Voynich Conference- Uni of Malta program

from the University’s website:

Conference Programme

DAY ONE – Wednesday 30th November

13:00 Conference Opening – Colin Layfield – University of Malta

13:05 A Few Words about the Voynich – Ray Clemens – Beinecke Library – Yale University

13:30 Keynote Speech – René Zandbergen

Session One – Moderated by John Abela

14:15-14:45 Alexander Boxer:

Fingerprinting Gibberish: A Quantitative Comparison of the Voynich and Sloane MS 3188.

14:45-15:15 Koen Gheuens and Cary Rapaport:

Above and Beyond Voynich Canopies: Tents as a Recurring Motif in Beinecke MS 408.

15:15-15:45 Keagan Brewer

‘I beg your grace to suppress this chapter or else to have it written in secret letters’: The emotions of encipherment in late-medieval gynaecology.

15:45-16:15 Daniel Gaskell and Claire Bowern

Gibberish after all? Voynichese is statistically similar to human-produced samples of meaningless text.


Session Two – Moderated by Michael Rosner

16:15-16:45 Kevin Farrugia, Colin Layfield and Lonneke van der Plas:

Demystifying the scribes behind the Voynich Manuscript using Computational Linguistic Techniques.

16:45-17:15 Claire Bowern and Daniel Gaskell:

Enciphered after all? Word-level text metrics are compatible with some types of encipherment.

1715-1745 Jürgen Hermes:

Polygraphia III: The cipher that pretends to be an artificial language.

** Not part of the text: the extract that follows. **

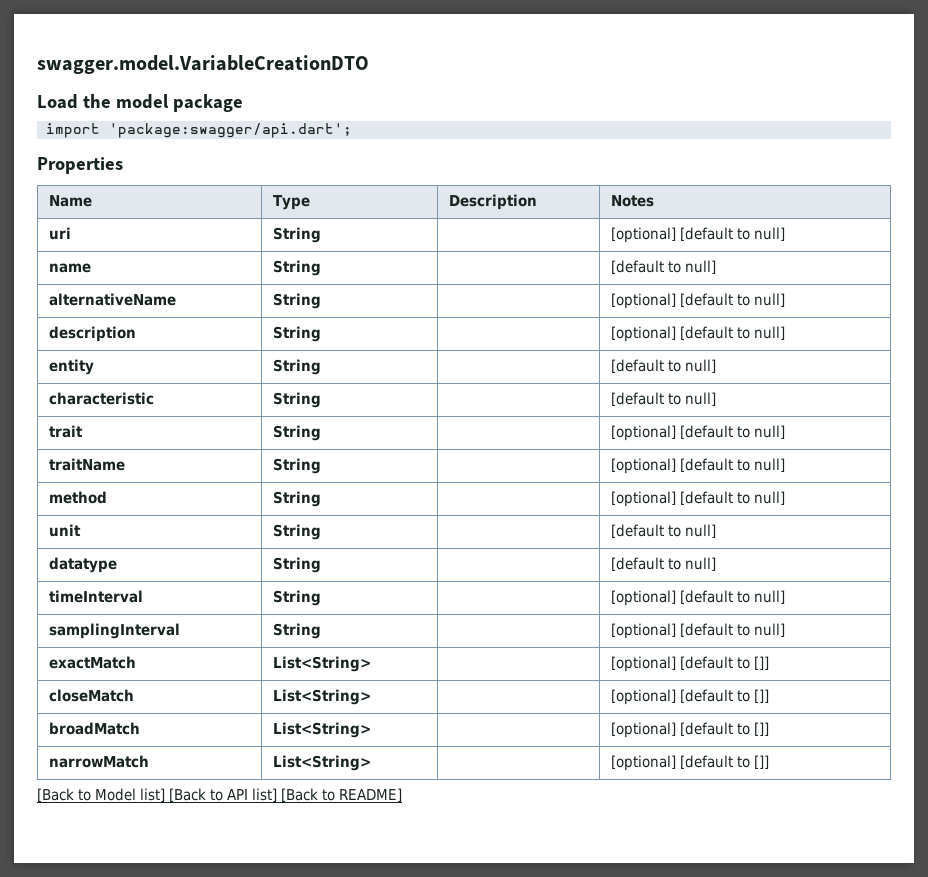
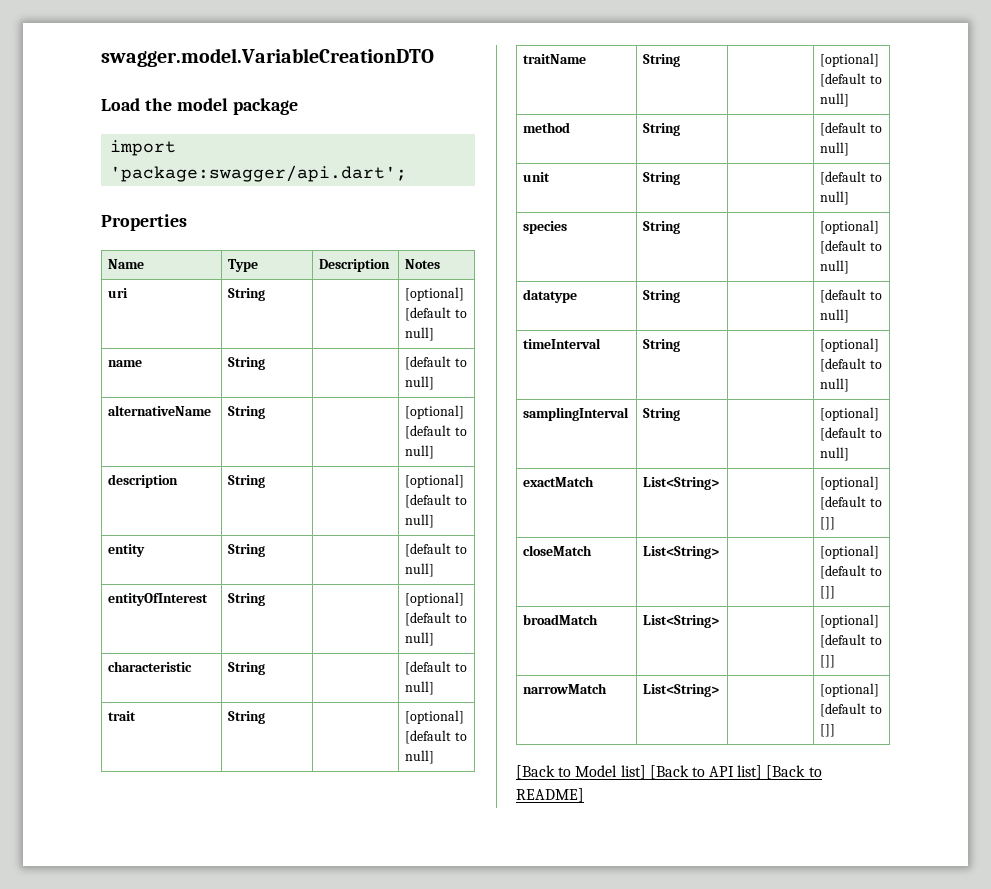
(716, 366) none -> [108,593,209,606] [228,593,266,606] [405,592,465,606] [405,612,468,626] [405,632,435,646] // entityOfInterest | String | | [optional] [default to null]
[610,491,676,507] [optional] -> (681, 129) none
(716, 531) none -> [523,221,568,234] [643,221,681,234] [820,220,880,234] [820,240,883,254] [820,260,850,274] // species | String | | [optional] [default to null]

17:45-18:15 Andrew Caruana, Colin Layfield and John Abela

An Analysis of the Relationship between Words within the Voynich Manuscript.

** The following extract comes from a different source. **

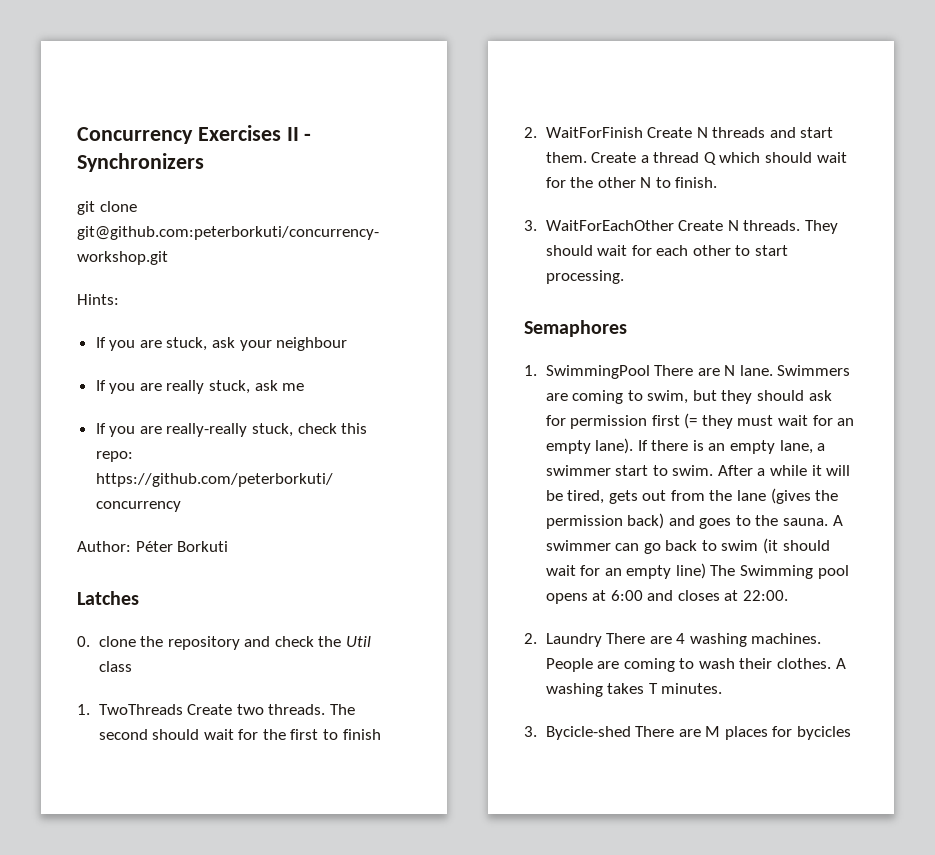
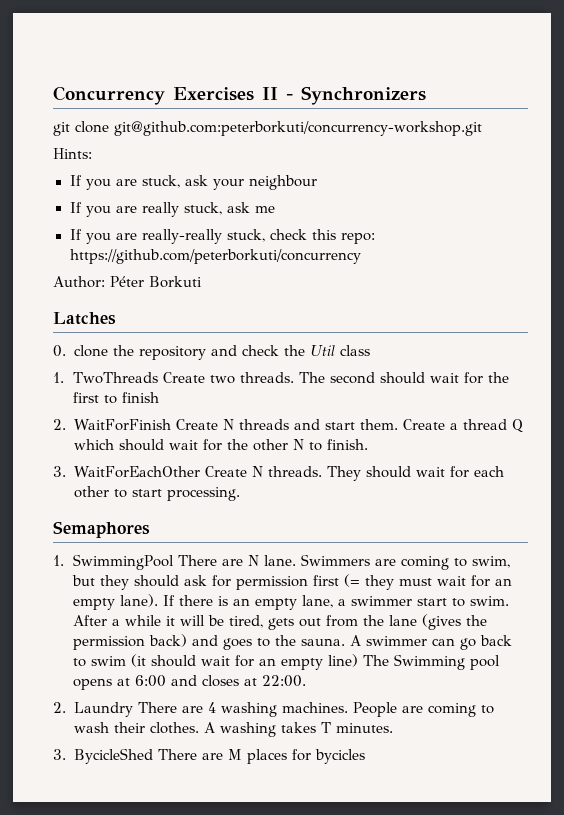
[545,726,631,740] Bycicle-shed -> [73,748,153,764] BycicleShed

DAY TWO – Thursday 1st December

Session Three – Moderated by Lonneke van der Plas

13:00-13:30 Luke Lindemann

Crux of the MATTR: Voynichese Morphological Complexity.

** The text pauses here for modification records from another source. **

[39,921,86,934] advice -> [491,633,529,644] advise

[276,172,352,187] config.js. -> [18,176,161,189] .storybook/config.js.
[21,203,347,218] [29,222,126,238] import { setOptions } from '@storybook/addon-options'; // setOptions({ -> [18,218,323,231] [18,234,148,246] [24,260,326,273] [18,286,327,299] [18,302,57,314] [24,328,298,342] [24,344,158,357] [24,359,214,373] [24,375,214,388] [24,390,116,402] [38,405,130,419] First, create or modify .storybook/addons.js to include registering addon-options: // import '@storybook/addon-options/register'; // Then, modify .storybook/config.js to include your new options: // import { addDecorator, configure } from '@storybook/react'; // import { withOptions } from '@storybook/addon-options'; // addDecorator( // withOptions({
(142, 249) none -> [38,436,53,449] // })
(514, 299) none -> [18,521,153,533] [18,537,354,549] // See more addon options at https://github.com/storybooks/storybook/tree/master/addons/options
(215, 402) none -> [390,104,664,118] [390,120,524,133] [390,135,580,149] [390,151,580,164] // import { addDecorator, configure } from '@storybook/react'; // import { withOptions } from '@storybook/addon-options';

13:30-14:00 Massimiliano Zattera

A new transliteration alphabet brings new evidence of word structure and multiple “languages” in the Voynich manuscript.

14:00-14:30 Katie Painter and Claire Bowern:

Examining the history of Voynich glyphs using phylogenetic methods.

14:30-15:00 Patrick Feaster

Rightward and Downward Grapheme Distributions in the Voynich Manuscript.

Session Four – Moderated by Claire Bowern

15:00-15:30 Tavi Stafford

Seven Habits of Highly Eccentric Paragraphs.

15:30-16:00 Farley Katz

From Voynich to the Beinecke, the Trail of Ownership.

16:00-16:30 Klaus Schmeh and Elonka Dunin

The Voynich Manuscript Compared with Other Encrypted Books.

16:30-17:00 Stefan Guzy

Book transactions of Emperor Rudolf II 1576-1612. New findings on the earliest ownership of the Voynich manuscript.

17:00-17:50 Keynote Speech – Lisa Fagin Davis – Medieval Academy of America

17:50 Closing Remarks – Colin Layfield – Conference Chair


• Conference starts at 1300 CET November 30 (Central European Time – UTC + 1) https://time.is/1300_30_November_2022_in_Valletta

• Conference ends at 1800 CET

• The video recordings of all the talks will be made available to all attendees after the conference.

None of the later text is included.